Es necesario acercarse mucho para poder leer, grabado en la madera casi putrefacta por la humedad y el salitre, "Sendero de la Virgen", y una flecha señalando la costa en dirección contraria al Faro de Punta Carnero, hacia Punta Acebuche y, más allá, el camino que lleva por el sotobosque gaditano a la Playa del Tolmo. Y, verdaderamente, a pocos metros del cartel, hay una Virgen en piedra blanca mirando hacia el mar y el Estrecho. Una Virgen del Carmen, con el Niño en brazos, enredadas ambas figuras por las cuentas de un rosario y una concha de vieira, emblema religioso del Camino de Santiago. Sandro Botticelli también pintó a la diosa Venus emergiendo de una vieira, simbolizando el renacer del ser humano. Cuenta el mito que fue el roce de la espuma del mar lo que engendró a Venus y, aunque aquella historia se sitúa a orillas de Chipre, bien podría haber sucedido en aguas del Estrecho, donde tantas almas han naufragado a lo largo de los siglos.

Frente a la Virgen del Carmen de Punta Carnero se extiende la frontera líquida que separa ambos continentes y, más allá, donde la efigie tiene clavados los ojos, una de las dos columnas de Hércules, la silueta difuminada del Yebel Musa, también conocido como la montaña de La Mujer Muerta. A la izquierda, la ciudad de Ceuta, bañada por el sol de la tarde y rodeada por varios transbordadores, y a la derecha, las grúas del puerto de Tánger. La costa marroquí, en definitiva, frente a frente a la española, con sus faros, vírgenes y carteles desvencijados. Cuando uno ha contemplado durante horas este paisaje indómito, se ha estremecido con la ferocidad de las olas lamiendo la superfici o ha perdido la cuenta de las gaviotas que se han posado sobre los riscos, la idea de regresar a un espacio cerrado, de abandonar aquello, le aturde y angustia tanto como alejarse de un ser querido.
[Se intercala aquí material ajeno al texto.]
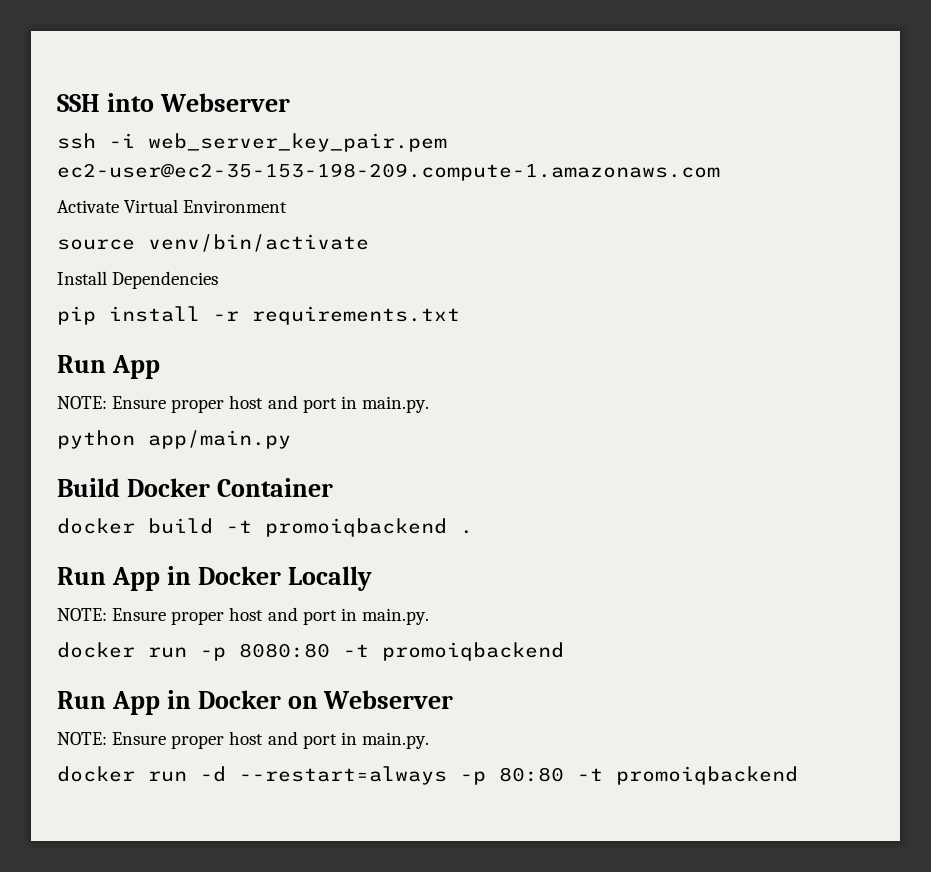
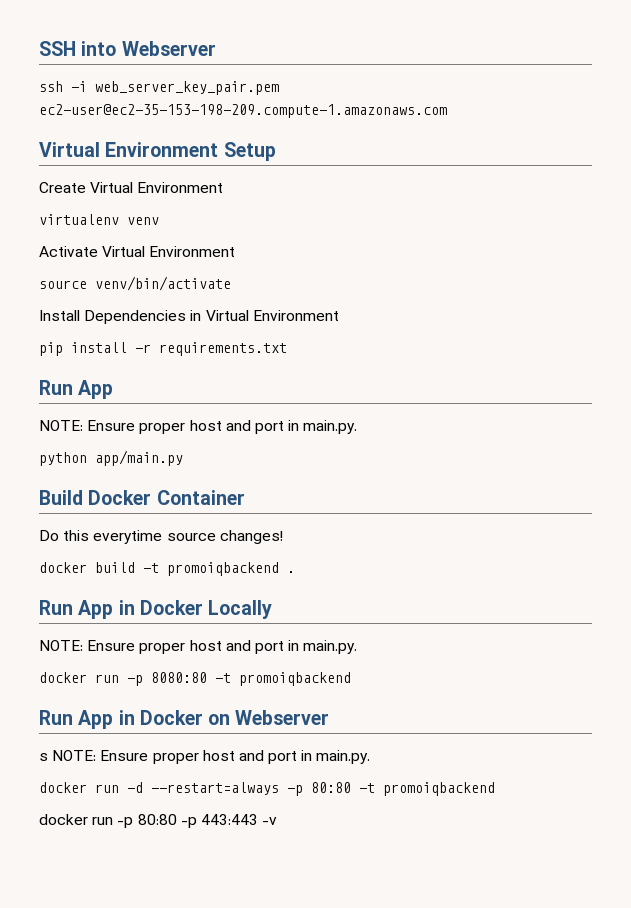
+ Virtual Environment Setup
+ Create Virtual Environment
+ virtualenv venv
- Install Dependencies
+ Install Dependencies in Virtual Environment
+ Do this everytime source changes!
  Run App in Docker on Webserver
- NOTE: Ensure proper host and port in main.py.
+ s NOTE: Ensure proper host and port in main.py.
+ docker run -p 80:80 -p 443:443 -v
Albert Camus, nacido en Argelia, cerca de la frontera con Túnez, amaba este mismo mar, la vida y el sol. Se sentía mediterráneo, como las ruinas fenicias de Tipasa, situadas en la costa argelina, muy similares a las gaditanas de Bolonia. La vida en París le asfixiaba y su sueño era regresar a los orígenes, a su única patria, la de su infancia, pobre y solar. En 1953, escribió: "Fuera del sol, de los besos y perfumes salvajes, todo nos parece fútil […] Es el gran libertinaje de la naturaleza y el mar que me acapara por entero […] Aquí comprendo lo que llaman gloria: el derecho a amar sin medida".

Tres velas apagadas por culpa del viento custodian a la Virgen del Carmen. El cielo, hace poco encarnado, se va oscureciendo. Entonces comienza el misterio, los dioses de la noche -europeos, africanos, qué más da-, lo que está más allá del placer y nuestro control. Ante todo esto, el derecho a amar sin medida de Camus se convierte casi en un deber.